What to do.
The required answer is the data below, restated word for word with images omitted.
-------- Input data
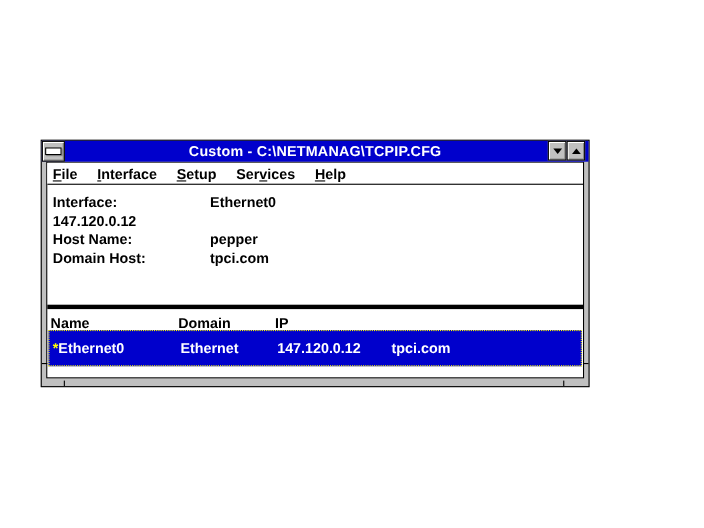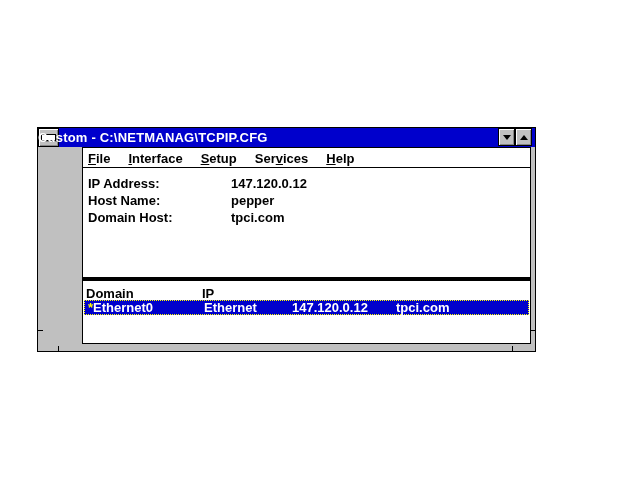"Custom - C:\NETMANAG\TCPIP.CFG" .title-text { text-align: none -> center }
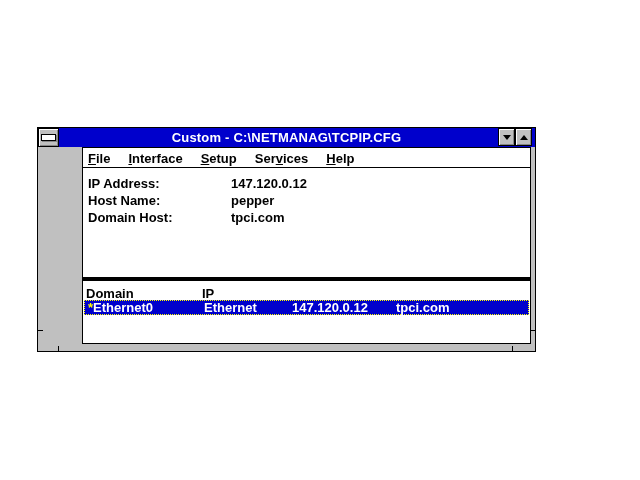"File" .frame-body { margin-left: 40px -> none }
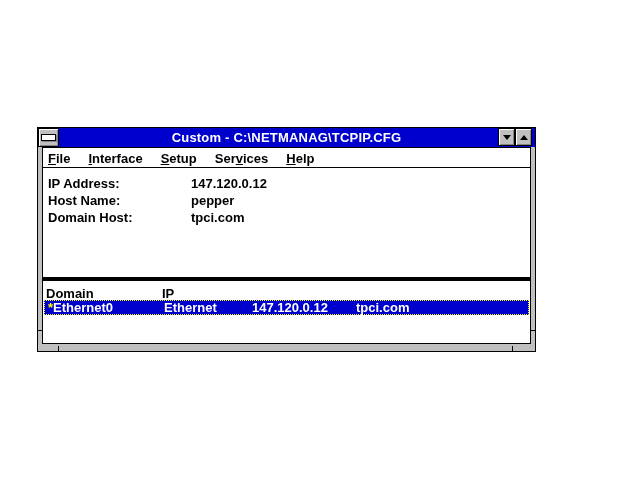"Interface:" div.info-row { html: none -> <div> <span>Interface:</span> <span>Ethernet0</span> </div> }
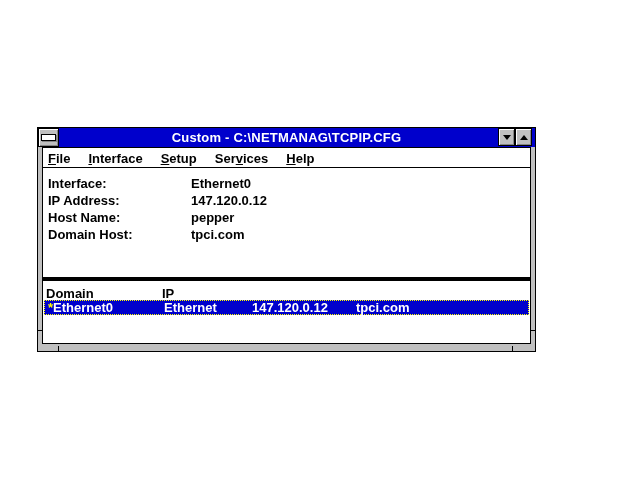"IP Address:" span.info-label { html: <span>IP Address:</span> -> none }
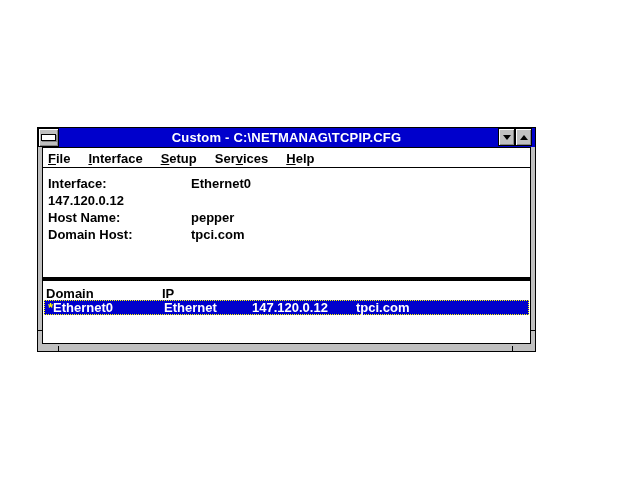"Name" span { html: none -> <span>Name</span> }
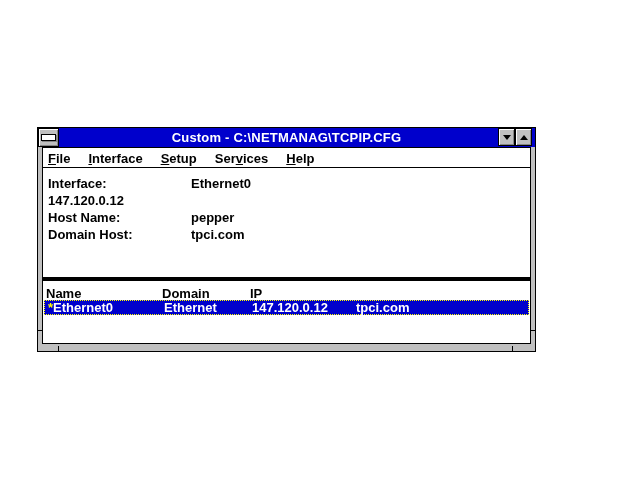"*Ethernet0" .tbl-row { height: 15px -> 33px }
----------------
Written solution.
"Custom - C:\NETMANAG\TCPIP.CFG" .title-text { text-align: none -> center }
"File" .frame-body { margin-left: 40px -> none }
"Interface:" div.info-row { html: none -> <div> <span>Interface:</span> <span>Ethernet0</span> </div> }
"IP Address:" span.info-label { html: <span>IP Address:</span> -> none }
"Name" span { html: none -> <span>Name</span> }
"*Ethernet0" .tbl-row { height: 15px -> 33px }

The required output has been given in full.